Re: Kernel 6.7 regression doesn't boot if using AMD eGPU

From: Vasant Hegde
Date: Tue Apr 16 2024 - 06:54:03 EST


Hi Eric,


On 4/16/2024 7:42 AM, Eric Wagner wrote:
On Mon, Apr 15, 2024 at 5:44 PM Robin Murphy <robin.murphy@xxxxxxx <mailto:robin.murphy@xxxxxxx>> wrote:

As a first step I'd test the quick hack below, but be prepared for things
to still break slightly differently.

Cheers,
Robin.

----->8-----
diff --git a/drivers/iommu/iommu.c b/drivers/iommu/iommu.c
index 996e79dc582d..063e1eb32fbd 100644
--- a/drivers/iommu/iommu.c
+++ b/drivers/iommu/iommu.c
@@ -1774,7 +1774,7 @@ static int iommu_get_default_domain_type(struct
iommu_group *group,
                                untrusted,
                                "Device is not trusted, but driver is
overriding group %u to %s,
refusing to probe.\n",
                                group->id, iommu_domain_type_str(driver_type));
-                       return -1;
+                       //return -1;
                }
                driver_type = IOMMU_DOMAIN_DMA;
        }

This worked and got the system booting for me.

Thanks for testing.

IIUC eGPU is behind Thunderbolt and hence IOMMU treated it as 'untrusted device'.

AMD driver tries to allocate "IDENTITY" domain for GPU devices. iommu_get_default_domain_type() return -1 as it expects IOMMU_DOMAIN_DMA for untrusted device.

Can you please attach lspci -vvv output?

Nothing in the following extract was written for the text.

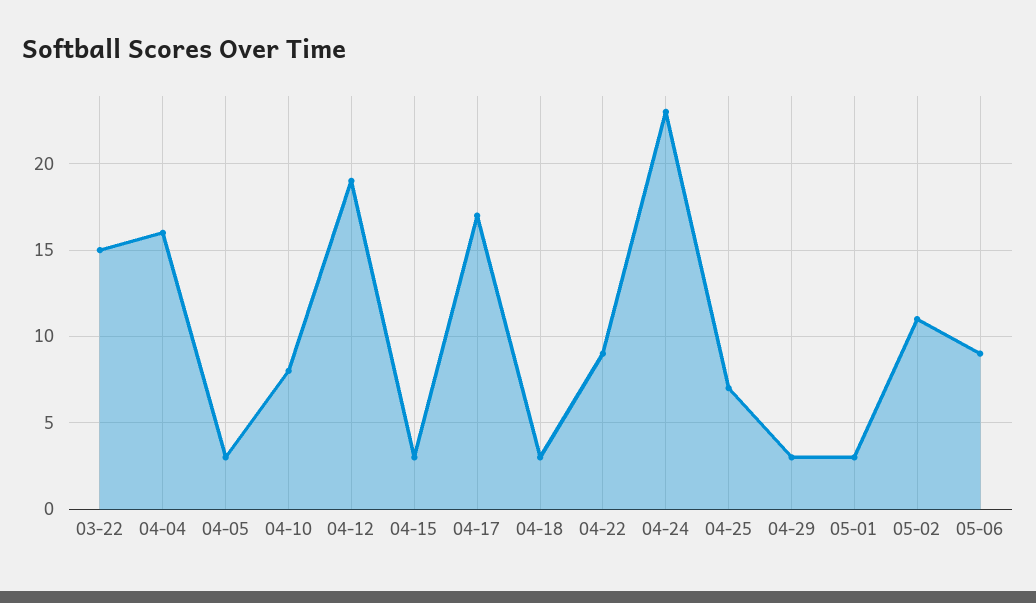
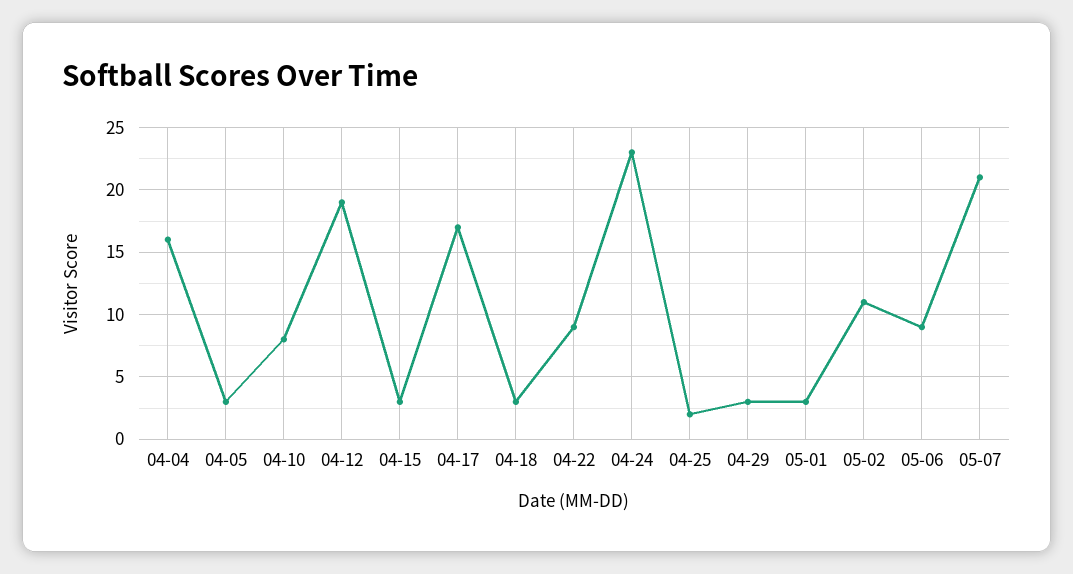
03-22: 15 -> none
04-25: 7 -> 2
05-07: none -> 21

Also /proc/cmdline output.



On Mon, Apr 15, 2024 at 8:39 PM Jason Gunthorpe <jgg@xxxxxxxx <mailto:jgg@xxxxxxxx>> wrote:

On Mon, Apr 15, 2024 at 10:44:34PM +0100, Robin Murphy wrote:
> On 2024-04-15 7:57 pm, Eric Wagner wrote:
> > Apologies if I made a mistake in the first bisect, I'm new to kernel
> > debugging.
> >
> > I tested cedc811c76778bdef91d405717acee0de54d8db5 (x86/amd) and
> > 3613047280ec42a4e1350fdc1a6dd161ff4008cc (core) directly and both were
good.
> > Then I ran git bisect again with e8cca466a84a75f8ff2a7a31173c99ee6d1c59d2
> > as the bad and 6e6c6d6bc6c96c2477ddfea24a121eb5ee12b7a3 as the good and the
> > bisect log is attached. It ended up at the same commit as before.
> >
> > I've also attached a picture of the boot screen that occurs when it hangs.
> > 0000:05:00.0 is the PCIe bus address of the RX 580 eGPU that's causing the
> > problem.
>
> Looks like 59ddce4418da483 probably broke things most - prior to that, the
> fact that it's behind a Thunderbolt port would have always taken precedence
> and forced IOMMU_DOMAIN_DMA regardless of what the driver may have wanted to
> saywhereas now we ask the driver first, then complain that it conflicts
> with the untrusted status and ultimately don't configure the IOMMU
> at all.

Yes, if the driver wants to force a domain type it should be
forced. Driver knows best. Eg AMD forces IDENTITY when the HW/driver
is incapable of supporting otherwise.


@Jason,

Looks like before commit 59ddce4418da483, core IOMMU layer was enforcing 'IOMMU_DOMAIN_DMA' for untrusted device. If its trusted device then it was letting HW IOMMU driver to pick best domain type.

Did we change that flow? Are we expecting HW IOMMU driver to handler untrusted devices as well?


> Meanwhile the GPU driver presumably goes on to believe it's using dma-direct
> with no IOMMU present, resulting in fireworks when its traffic reaches the
> IOMMU. Great :(

I wonder where is the missing error handling.. iommu probe failure
should not go on to allow driver attach, there is no guarentee any DMA
works now that many iommus are booting up in BLOCKED.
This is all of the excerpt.